Aucune occasion pour se confesser est affichée
Il ne faut pas oublier le n explétif, cher AVV-VVK (c'est ce que mon précepteur de français m'appris jadis), mais sachez que dans votre obédience ce n'est plus nécessaire de se confesser, puisque chaque homme est
plenitudine mysterii ornatus, depuis qu'il est né, orné de la plénitude, inaliénable par ailleurs, par la seule incarnation du Verbe, et ce
licet homo huiusce rei non sit conscius, même sans le savoir, donc forcément sans aucune autre nécessité ou obligation (
quod quidem mysterium singuli homines e quadragies milies centenis milibus huius terrae nostrae incolarum participant, ex quo sub corde matris concipiuntur, RH 1979, e.a. 13-14).
Vous l'ignoriez ?
Ces "sagesses" datent de 1979.
On ne saurait être plus clair. La "sufficientia satisfactionis" (la suffisance de la Satisfaction) et l' "efficacia satisfactionis" (l'efficacité de la Satisfaction), soigneusement distinguées depuis des siècles, notamment par les Pères (malmenés par les apprentis nouveaux théologiens, et leurs émules, qui se croyaient patrologues; on ne rit pas), distinguées depuis toujours, se sont confondues, à dessein, au plus grand bonheur (imaginée) de la "théologie" conciliaire.

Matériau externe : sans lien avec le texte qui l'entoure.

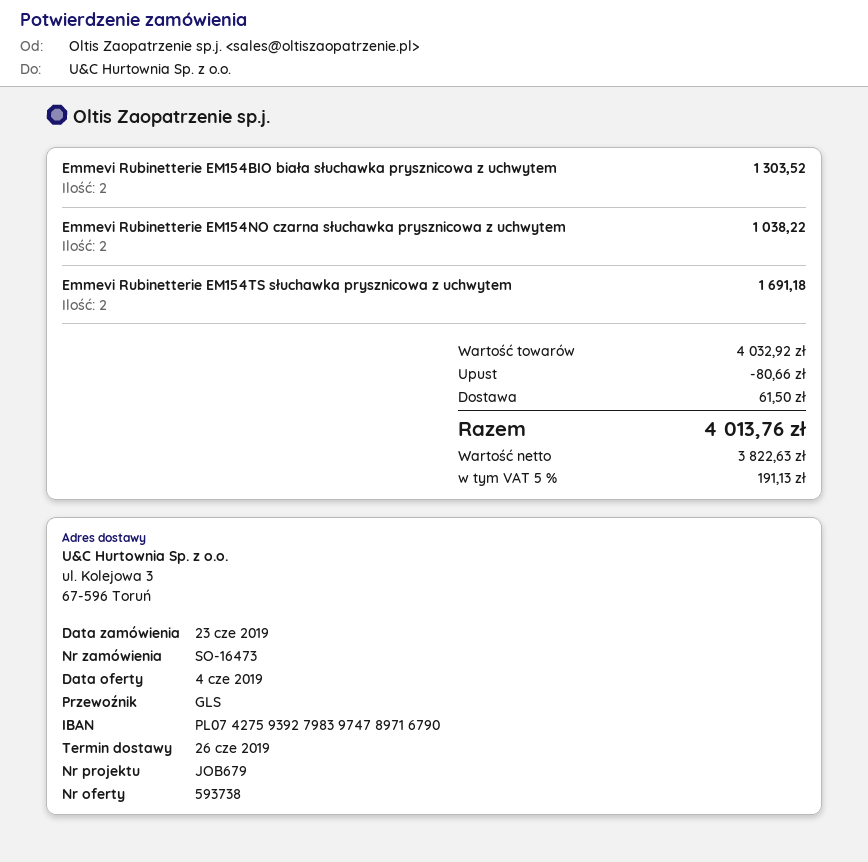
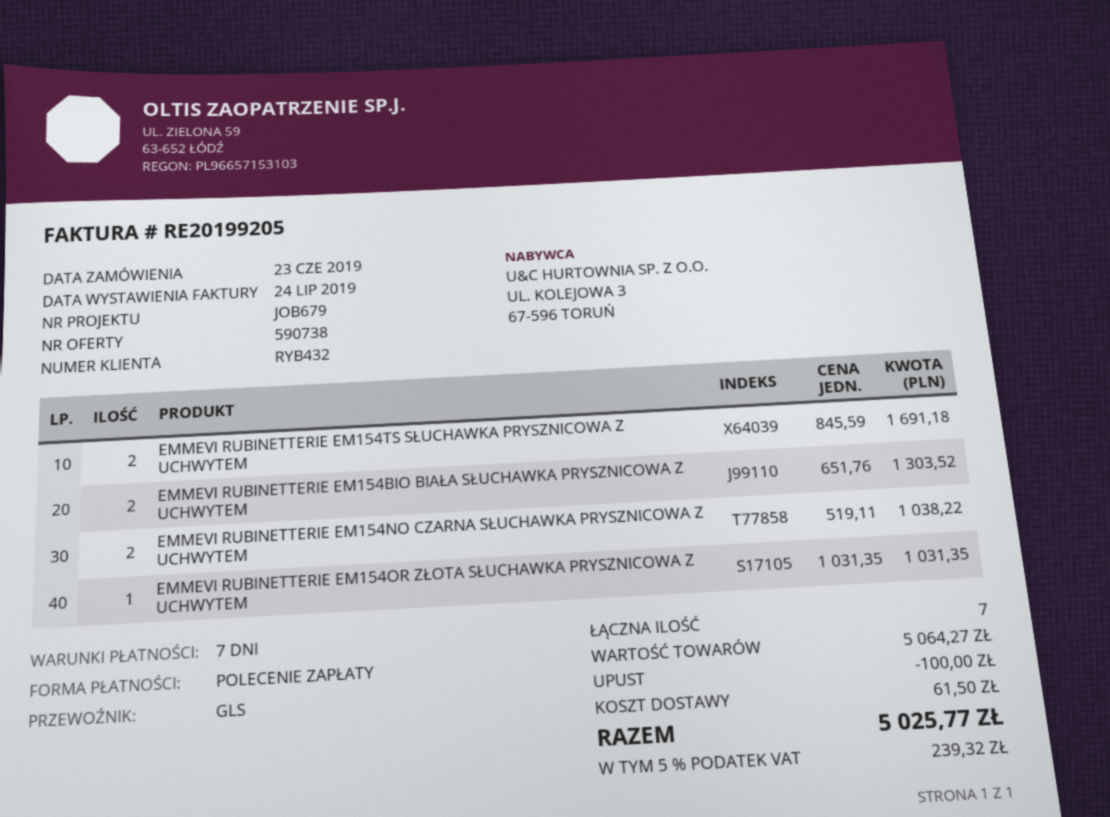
quote number: 593738 -> 590738
EMMEVI RUBINETTERIE EM154OR ZŁOTA SŁUCHAWKA PRYSZNICOWA Z UCHWYTEM: none -> 1 for 1031.35
subtotal: 4032.92 -> 5064.27
discount: 80.66 -> 100.00
tax: 5% = 191.13 -> 5% = 239.32
total: 4013.76 -> 5025.77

Maître Parfu saura nous instruire, et sur ce point il a toujours raison, sur la confusion, à déplorer encore ici, entre l'ordre naturel et surnaturel, et j'ajouterai, entre l'objet et le sujet (dans le sens moral), confusion classique des modernistes et postmodernistes qui dépassent largement leurs maîtres, et pas seulement dans le domaine de la morale.
Pourquoi donc se casser le dos ou les genoux dans un confessionnal ?
Exercice inutile.
Mettez-y des fleurs, ou, selon les sensibilités esthétiques du curé en question : les balais.
Ou sinon : allez chez l'abbé Jacqmin ou Mgr Stuyver, pas loin de chez vous.